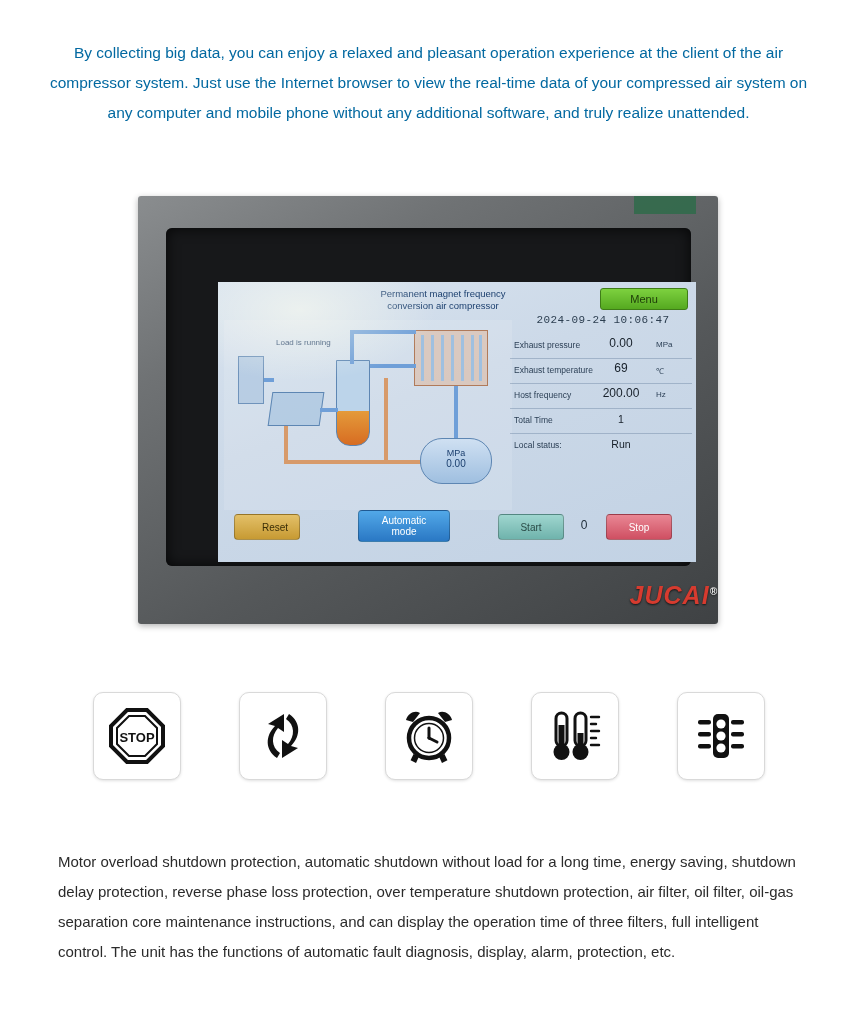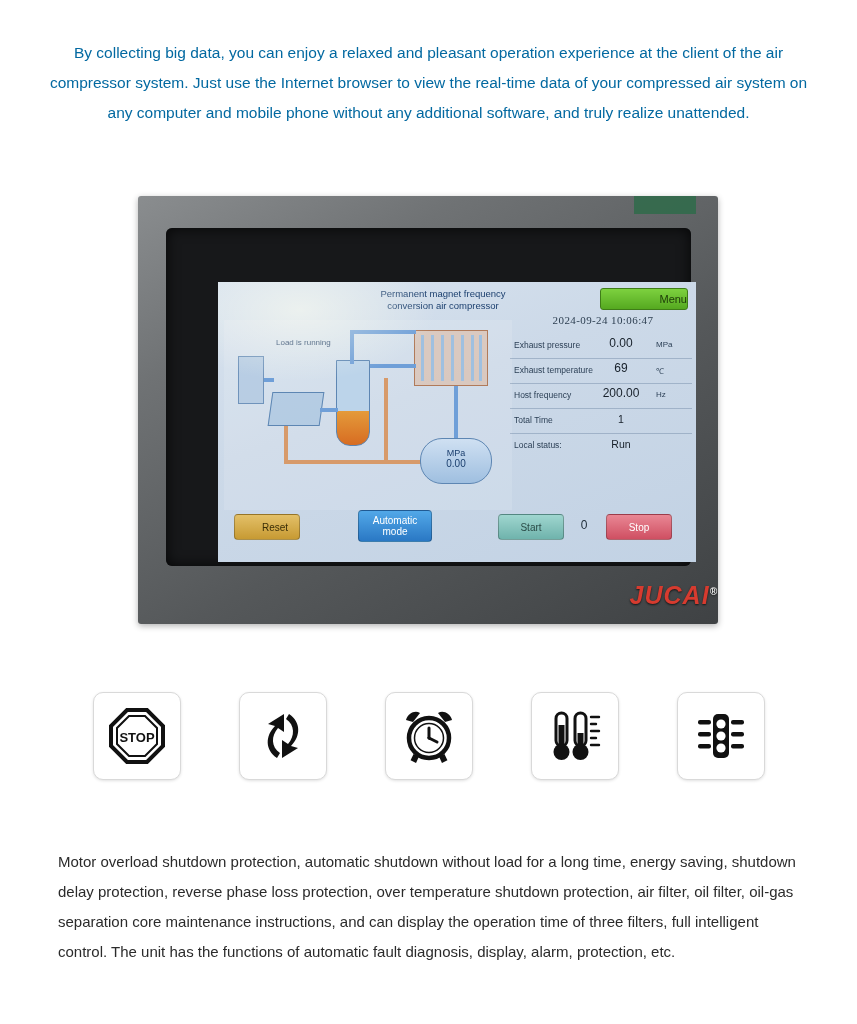--- a/index.html
+++ b/index.html
@@ -80,7 +80,7 @@
     position:absolute; right: 8px; top: 6px; width: 88px; height: 22px;
     background: linear-gradient(#7dd13f,#55a920);
     border: 1px solid #3f7d18; border-radius: 3px;
-    color:#1d3a08; font-size: 11px; text-align:right; line-height: 20px;
+    color:#1d3a08; font-size: 11px; text-align:center; line-height: 20px;
   }
   .datetime {
     position:absolute; right: 8px; top: 32px; width: 170px;

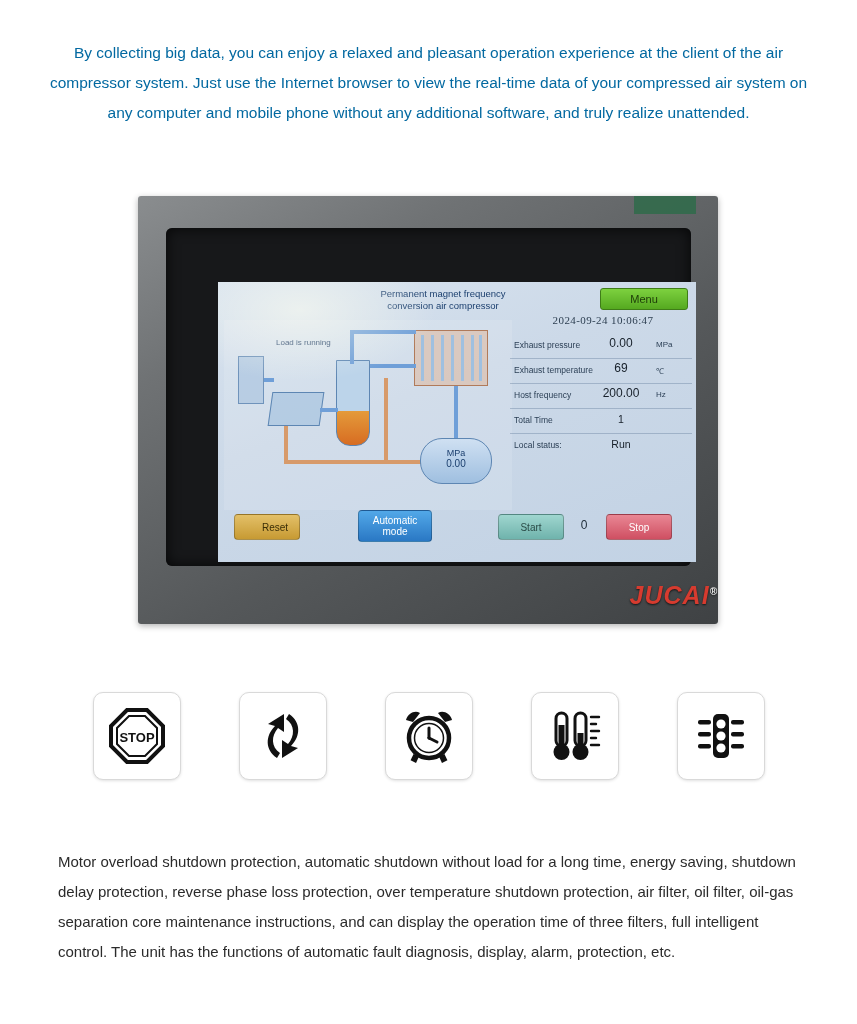--- a/index.html
+++ b/index.html
@@ -84,7 +84,7 @@
   }
   .datetime {
     position:absolute; right: 8px; top: 32px; width: 170px;
-    text-align:center; font-family:Liberation Serif, serif;
+    text-align:center; font-family:Liberation Mono, monospace;
     font-size: 11px; color:#2c3e50; letter-spacing:.4px;
   }
   .readouts {

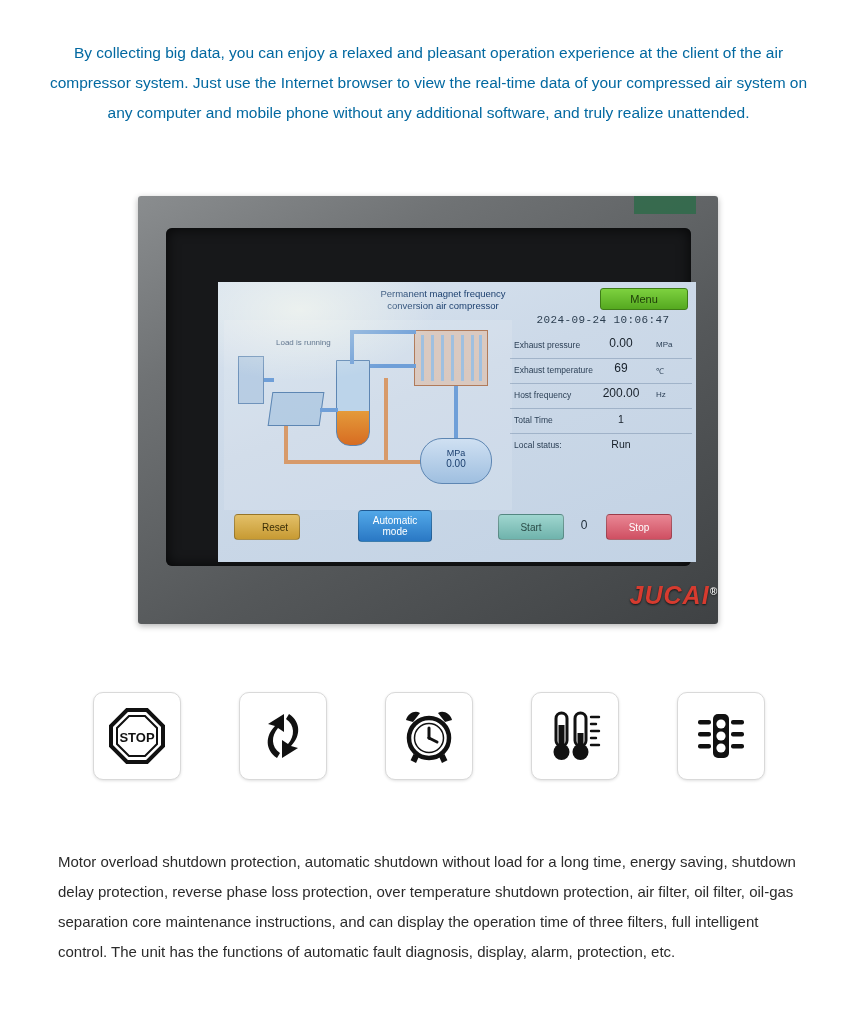--- a/index.html
+++ b/index.html
@@ -146,7 +146,7 @@
   }
   .btn-reset { left: 16px; top: 232px; width: 66px; height: 26px;
     background: linear-gradient(#e3c068,#c79a33); color:#3b2e07;padding-left:16px; }
-  .btn-auto  { left: 140px; top: 228px; width: 74px; height: 32px;
+  .btn-auto  { left: 140px; top: 228px; width: 92px; height: 32px;
     background: linear-gradient(#52a8e8,#2a78c4); }
   .btn-start { left: 280px; top: 232px; width: 66px; height: 26px;
     background: linear-gradient(#9fd6cf,#6fb3ac); color:#2b4c48; }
# # # # #
> **Activity**
Return the material above verbatim. Pictures are to be excluded.

> **Result of the exercise**
--- a/index.html
+++ b/index.html
@@ -80,7 +80,7 @@
     position:absolute; right: 8px; top: 6px; width: 88px; height: 22px;
     background: linear-gradient(#7dd13f,#55a920);
     border: 1px solid #3f7d18; border-radius: 3px;
-    color:#1d3a08; font-size: 11px; text-align:right; line-height: 20px;
+    color:#1d3a08; font-size: 11px; text-align:center; line-height: 20px;
   }
   .datetime {
     position:absolute; right: 8px; top: 32px; width: 170px;

--- a/index.html
+++ b/index.html
@@ -84,7 +84,7 @@
   }
   .datetime {
     position:absolute; right: 8px; top: 32px; width: 170px;
-    text-align:center; font-family:Liberation Serif, serif;
+    text-align:center; font-family:Liberation Mono, monospace;
     font-size: 11px; color:#2c3e50; letter-spacing:.4px;
   }
   .readouts {

--- a/index.html
+++ b/index.html
@@ -146,7 +146,7 @@
   }
   .btn-reset { left: 16px; top: 232px; width: 66px; height: 26px;
     background: linear-gradient(#e3c068,#c79a33); color:#3b2e07;padding-left:16px; }
-  .btn-auto  { left: 140px; top: 228px; width: 74px; height: 32px;
+  .btn-auto  { left: 140px; top: 228px; width: 92px; height: 32px;
     background: linear-gradient(#52a8e8,#2a78c4); }
   .btn-start { left: 280px; top: 232px; width: 66px; height: 26px;
     background: linear-gradient(#9fd6cf,#6fb3ac); color:#2b4c48; }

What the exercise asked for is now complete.